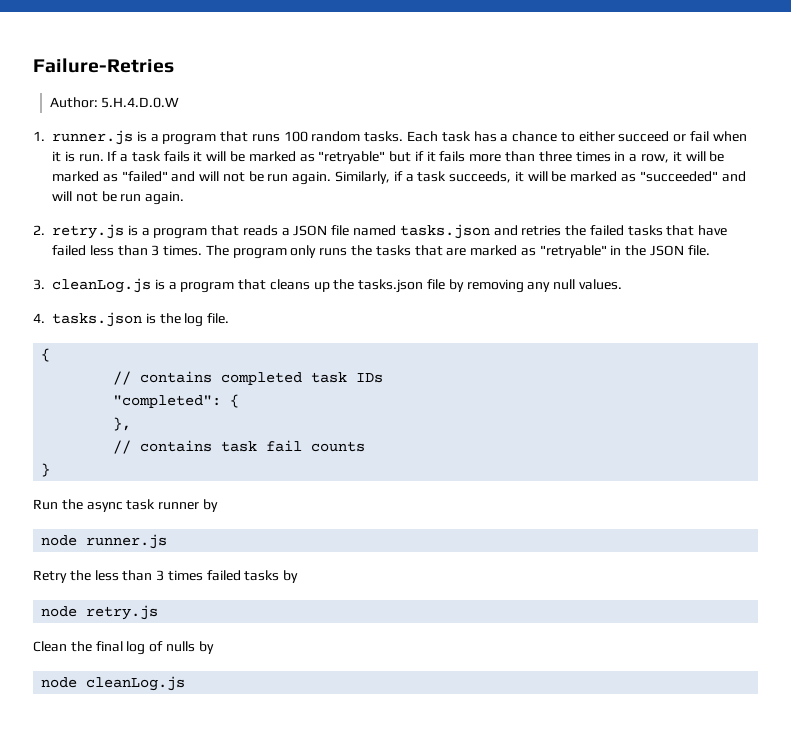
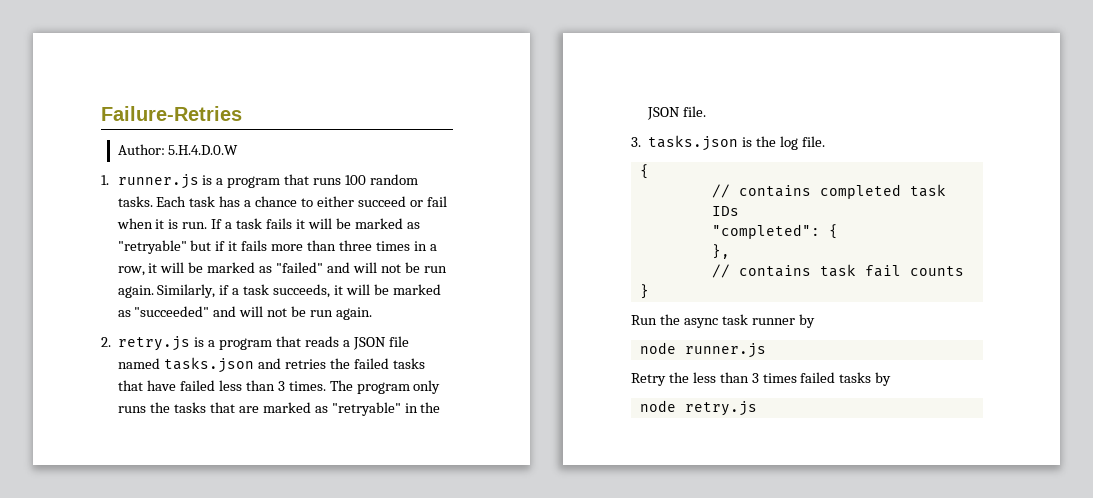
- 3. cleanLog.js is a program that cleans up the tasks.json file by removing any null values.
- 4. tasks.json is the log file.
+ 3. tasks.json is the log file.
- Clean the final log of nulls by
- node cleanLog.js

__What is expected__.
Transcribe each record above exactly, leaving every picture out of the copy.

__Task output__.
- 3. cleanLog.js is a program that cleans up the tasks.json file by removing any null values.
- 4. tasks.json is the log file.
+ 3. tasks.json is the log file.
- Clean the final log of nulls by
- node cleanLog.js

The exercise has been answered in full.